There’s was no “Everest” speech in the Lions’ dressing room before last week’s first test against South Africa but the coaching team did invoke another classic moment of sporting history, revealed Gregor Townsend.
The Scotland head coach and Lions’ assistant said that the famous “rope-a-dope” from the Rumble in the Jungle heavyweight fight between Muhammad Ali and George Foreman was used in pre-match discussions.
Speaking at an online fundraising event for the My Name’s Doddie Foundation, supported by the Inside the Tour podcast series, Townsend said that tiring out the Boks was a pre-planned tactic that worked perfectly – the Lions “won” the second half 19-5 on the way to a comeback 22-17 victory.
‘It was how we can drain the energy of the Springboks’
“I don’t think the length of speeches are there like they used to be,” he said, in reference to the famous team talks by Jim Telfer and Sir Ian McGeechan prior to the 1997 tests Townsend played in.
“There’s different ways of communicating now. It’s the use of themes. The theme last week was around (Muhammad) Ali and George Foreman and the Rumble in the Jungle.
“It was how we can drain the energy of the Springboks and then put them away, like Ali did (with rope-a-dope). So you’re trying to get in those connections, engagement in possibly different ways than with the classic speeches of old.”
‘It’s a nice little distraction’
“If we were in the game with 20 minutes to go, I always felt we would win”
Sir Ian McGeechan had complete faith in his team back in 1997 🦁
— British & Irish Lions (@lionsofficial) July 28, 2021
Townsend admitted that the Lions have been enjoying the antics of the Springboks’ director of rugby Rassie Erasmus, who has had to deny using a “burner” Twitter account under a false name to put pressure on officials.
“Hilarious,” said Townsend. “I’ve laughed so much this week watching it. It’s great though, it’s a nice little distraction that’s going on.
“I don’t think we ever thought we would be talking about this. It does seem a little bit bizarre, burner Twitter accounts and messages getting sent out. I don’t think I’ve seen that before, it’s unique anyway.”
‘There’s an edge from those not selected’
The Lions’ focus is squarely on the second test, and not making the mistake he felt the Lions made in 1997 after going 1-0 up.
“At this stage of the week, it’s about making sure that the details are there. There was an edge to training on Tuesday. Maybe not as much of an edge as a week ago, but it was still there.

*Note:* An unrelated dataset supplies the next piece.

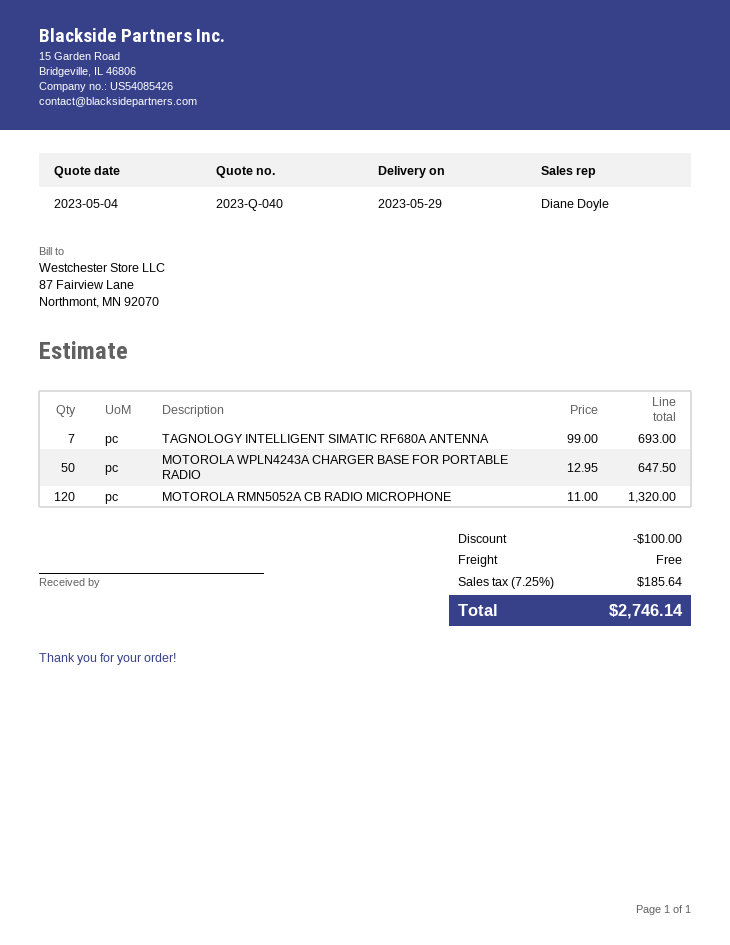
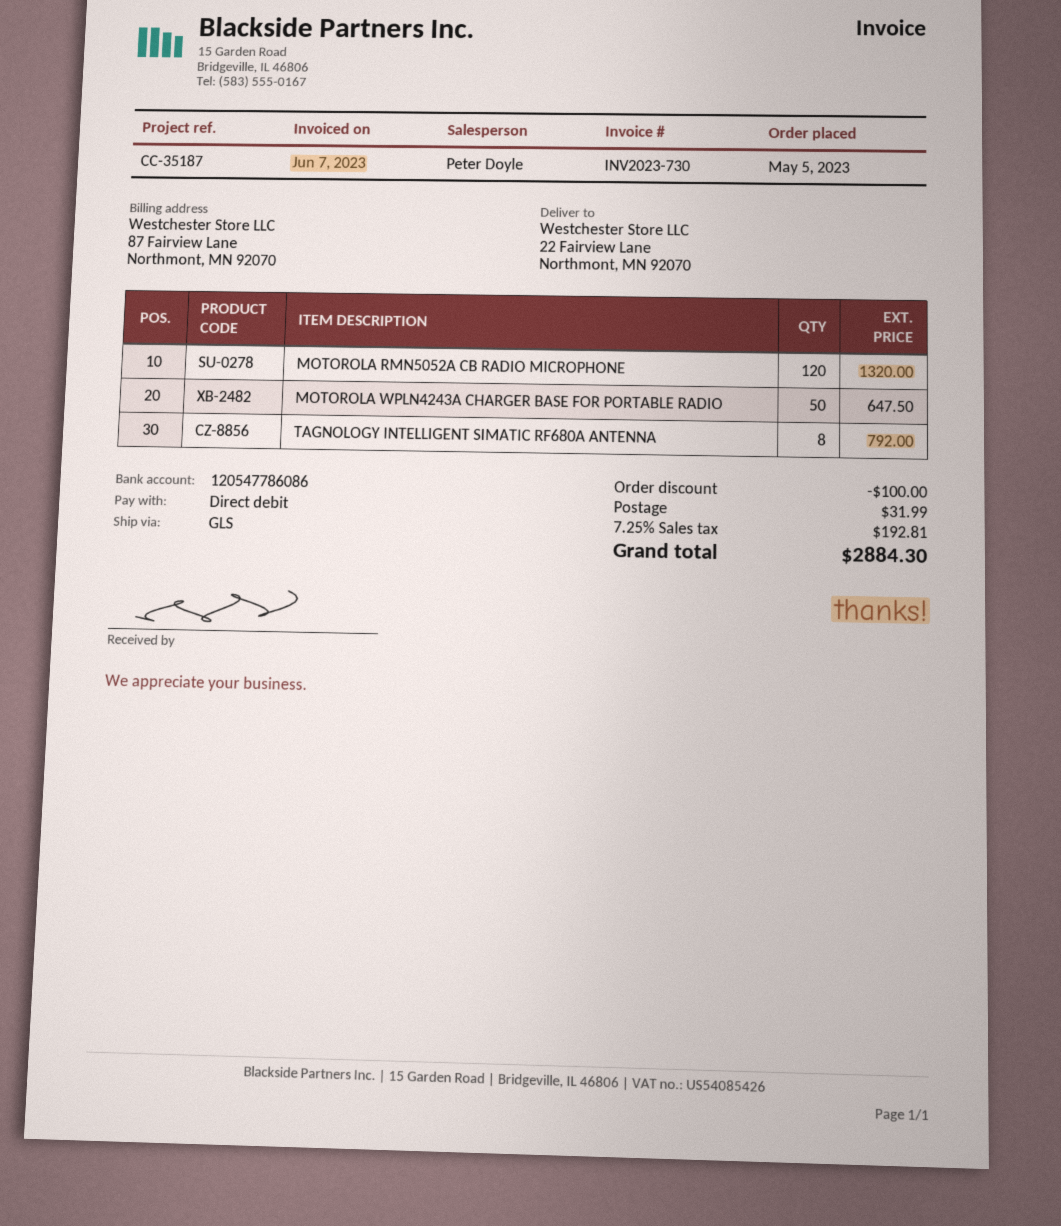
sales rep: Diane Doyle -> Peter Doyle
TAGNOLOGY INTELLIGENT SIMATIC RF680A ANTENNA: 7 for 693.00 -> 8 for 792.00
shipping: 0.00 -> 31.99
tax: 7.25% = 185.64 -> 7.25% = 192.81
total: 2746.14 -> 2884.30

“I think Al (Alun Wyn Jones) got knocked back in one tackle and he went: ‘Okay, that’s what’s happening!’
“That’s what the last two Tuesday’s have been like. The Tuesdays come on the back of the team announcements, so you’re going to get a bit of edge from those not selected.”
‘I don’t want us to wait 60 minutes before going at them’
Although 1997 was “ancient history” Townsend feels there’s something by learned.
“In ’97 we weren’t the better team in that Second Test,” he said. “I felt we were in the last 20 minutes of the game. But we made errors and allowed South Africa to dominate physically and come at us.
“In the last 20 minutes we got back into the game and started going at them, and just got that win. But I don’t want us this weekend to wait until 60 minutes before we start going at them.
“I’ve thought about that for my attack presentation to the team tomorrow (Thursday). I’ll wake up in the morning, and decide whether I’m going to talk about that or not.”
‘There’s no self-pity around him’
Townsend was speaking on the podcast for former Lions legend Doddie Weir, who continues to heroically battle motor neurone disease while raising millions for research.
“He’s inspirational. I can’t believe what he’s doing in the face of such a debilitating disease,” said Gregor. “There’s no self pity around him. You visit him and he wants to have a drink with you, have a laugh and talk about (old) times.
“He’s an inspiration to other people that are suffering from the disease. But he’s done so much more than that. He’s made MND something that everybody in the UK is aware needs to have more funding to finding a cure.
“He’s raised over £7m, and he’s putting that money into research and with a real intent behind it.
“That’s to find a cure, which may not happen in his lifetime, but in the near future.”